_YOUR INSTRUCTIONS_
Starting with the line that has "live at http://cpcds-ri.c3ib.org/cpcds-server/fhir." in the records below and ending with the line that has "-p 8080:8080 cpcds-server-ri", output those lines exactly and nothing more; omit the pictures.

(Revision comparison data)

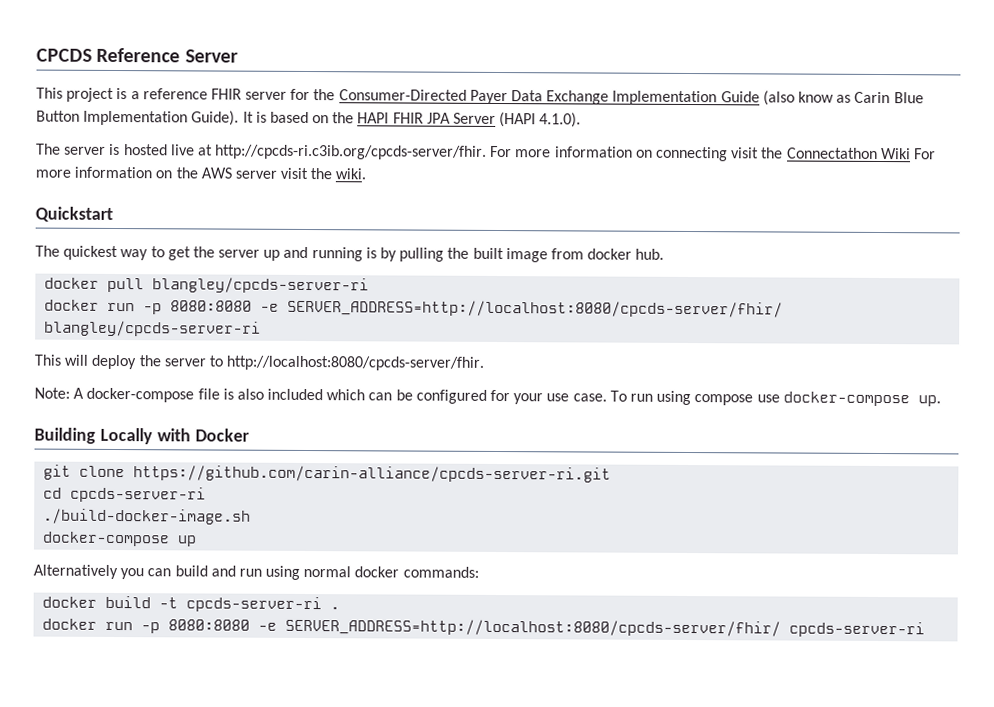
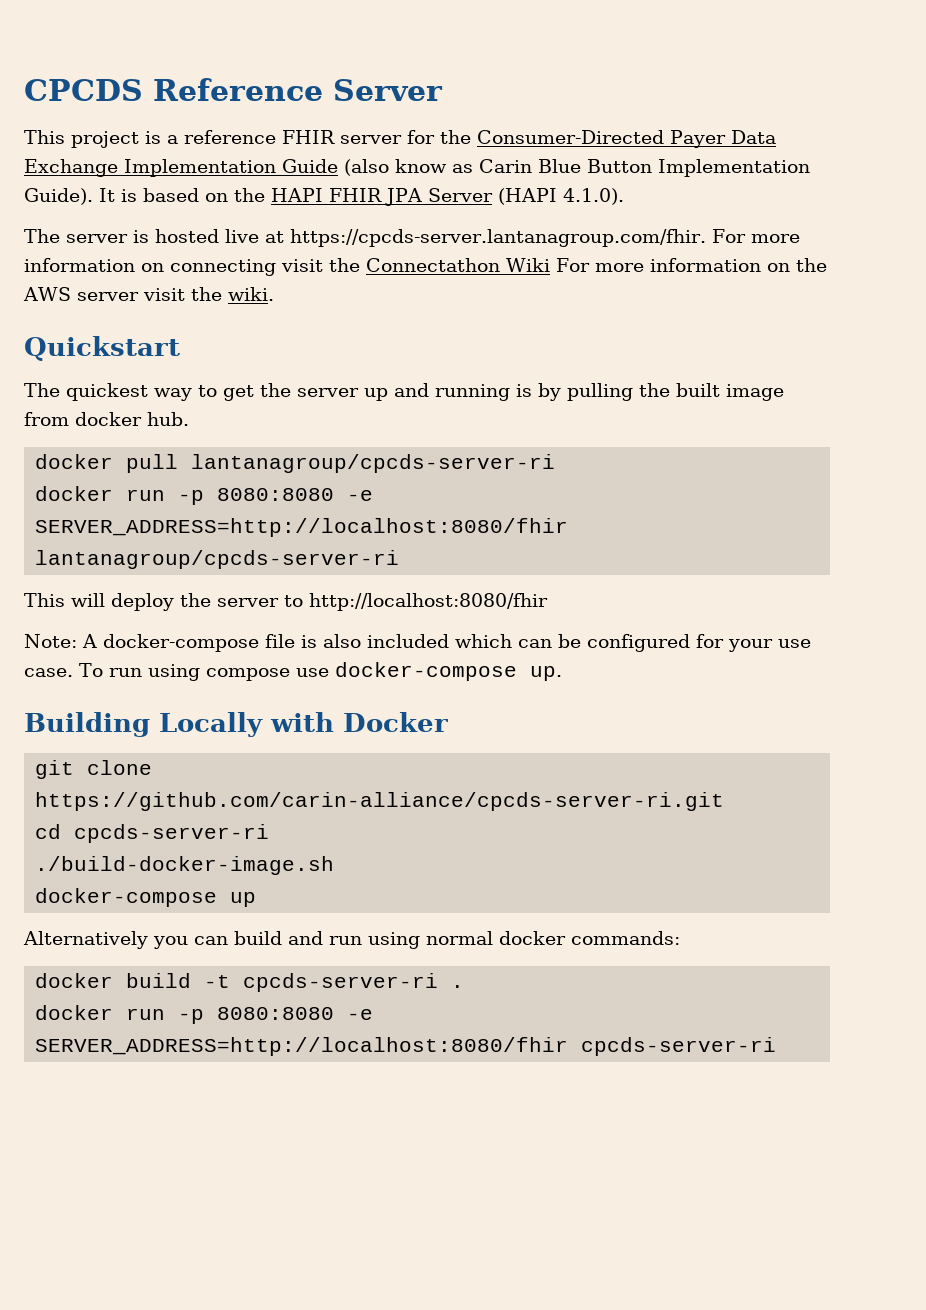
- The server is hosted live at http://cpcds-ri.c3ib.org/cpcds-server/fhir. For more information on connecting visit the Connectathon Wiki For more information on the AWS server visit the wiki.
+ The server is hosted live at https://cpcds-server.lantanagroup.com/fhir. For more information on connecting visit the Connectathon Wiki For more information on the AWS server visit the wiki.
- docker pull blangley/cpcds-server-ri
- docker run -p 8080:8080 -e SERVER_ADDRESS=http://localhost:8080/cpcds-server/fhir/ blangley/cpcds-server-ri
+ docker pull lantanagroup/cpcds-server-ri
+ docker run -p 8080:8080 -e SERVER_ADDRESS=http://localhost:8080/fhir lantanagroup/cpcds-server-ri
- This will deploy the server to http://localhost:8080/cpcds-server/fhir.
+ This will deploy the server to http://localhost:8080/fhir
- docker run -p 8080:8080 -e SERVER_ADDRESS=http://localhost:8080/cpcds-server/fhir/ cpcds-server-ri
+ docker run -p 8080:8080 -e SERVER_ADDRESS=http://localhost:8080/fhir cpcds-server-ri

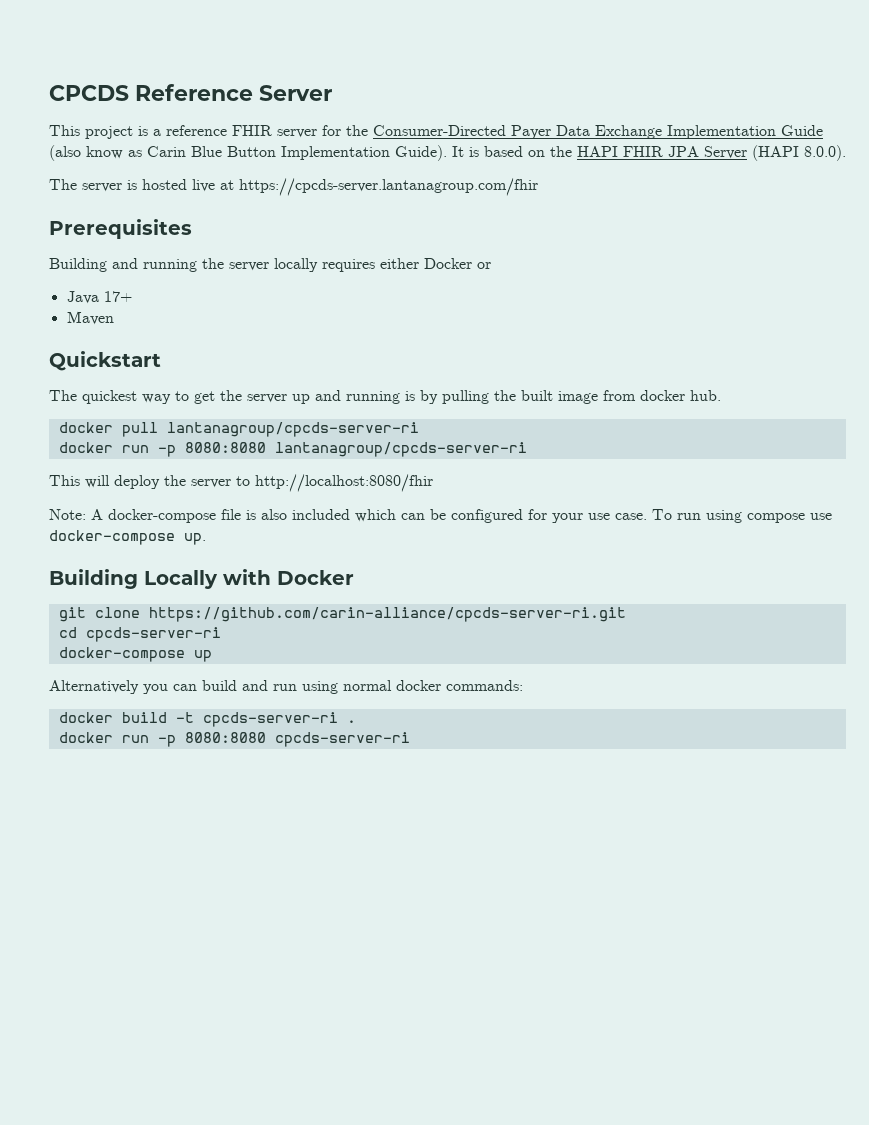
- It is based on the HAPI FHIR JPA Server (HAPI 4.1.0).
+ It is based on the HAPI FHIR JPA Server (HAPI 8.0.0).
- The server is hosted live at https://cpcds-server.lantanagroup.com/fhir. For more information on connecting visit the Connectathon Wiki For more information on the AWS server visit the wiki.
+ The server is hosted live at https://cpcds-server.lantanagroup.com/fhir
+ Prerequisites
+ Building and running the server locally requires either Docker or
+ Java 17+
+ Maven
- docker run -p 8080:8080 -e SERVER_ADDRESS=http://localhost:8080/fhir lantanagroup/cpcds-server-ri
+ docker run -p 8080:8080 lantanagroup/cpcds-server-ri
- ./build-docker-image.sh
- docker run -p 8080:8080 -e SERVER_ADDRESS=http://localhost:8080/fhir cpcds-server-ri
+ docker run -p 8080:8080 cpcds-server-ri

==

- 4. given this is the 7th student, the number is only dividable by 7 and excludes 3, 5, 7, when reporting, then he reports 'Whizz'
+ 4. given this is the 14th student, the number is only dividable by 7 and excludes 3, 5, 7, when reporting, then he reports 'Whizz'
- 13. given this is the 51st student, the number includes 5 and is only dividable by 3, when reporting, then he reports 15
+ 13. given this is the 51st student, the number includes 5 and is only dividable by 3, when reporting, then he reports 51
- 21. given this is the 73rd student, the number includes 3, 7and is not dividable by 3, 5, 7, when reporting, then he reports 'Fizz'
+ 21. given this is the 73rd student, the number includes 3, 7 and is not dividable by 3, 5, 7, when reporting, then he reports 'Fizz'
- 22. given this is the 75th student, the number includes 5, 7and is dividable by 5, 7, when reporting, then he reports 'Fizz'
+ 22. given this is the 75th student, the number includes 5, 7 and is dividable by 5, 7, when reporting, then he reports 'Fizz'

_RESPONSE AREA_
- The server is hosted live at http://cpcds-ri.c3ib.org/cpcds-server/fhir. For more information on connecting visit the Connectathon Wiki For more information on the AWS server visit the wiki.
+ The server is hosted live at https://cpcds-server.lantanagroup.com/fhir. For more information on connecting visit the Connectathon Wiki For more information on the AWS server visit the wiki.
- docker pull blangley/cpcds-server-ri
- docker run -p 8080:8080 -e SERVER_ADDRESS=http://localhost:8080/cpcds-server/fhir/ blangley/cpcds-server-ri
+ docker pull lantanagroup/cpcds-server-ri
+ docker run -p 8080:8080 -e SERVER_ADDRESS=http://localhost:8080/fhir lantanagroup/cpcds-server-ri
- This will deploy the server to http://localhost:8080/cpcds-server/fhir.
+ This will deploy the server to http://localhost:8080/fhir
- docker run -p 8080:8080 -e SERVER_ADDRESS=http://localhost:8080/cpcds-server/fhir/ cpcds-server-ri
+ docker run -p 8080:8080 -e SERVER_ADDRESS=http://localhost:8080/fhir cpcds-server-ri

- It is based on the HAPI FHIR JPA Server (HAPI 4.1.0).
+ It is based on the HAPI FHIR JPA Server (HAPI 8.0.0).
- The server is hosted live at https://cpcds-server.lantanagroup.com/fhir. For more information on connecting visit the Connectathon Wiki For more information on the AWS server visit the wiki.
+ The server is hosted live at https://cpcds-server.lantanagroup.com/fhir
+ Prerequisites
+ Building and running the server locally requires either Docker or
+ Java 17+
+ Maven
- docker run -p 8080:8080 -e SERVER_ADDRESS=http://localhost:8080/fhir lantanagroup/cpcds-server-ri
+ docker run -p 8080:8080 lantanagroup/cpcds-server-ri
- ./build-docker-image.sh
- docker run -p 8080:8080 -e SERVER_ADDRESS=http://localhost:8080/fhir cpcds-server-ri
+ docker run -p 8080:8080 cpcds-server-ri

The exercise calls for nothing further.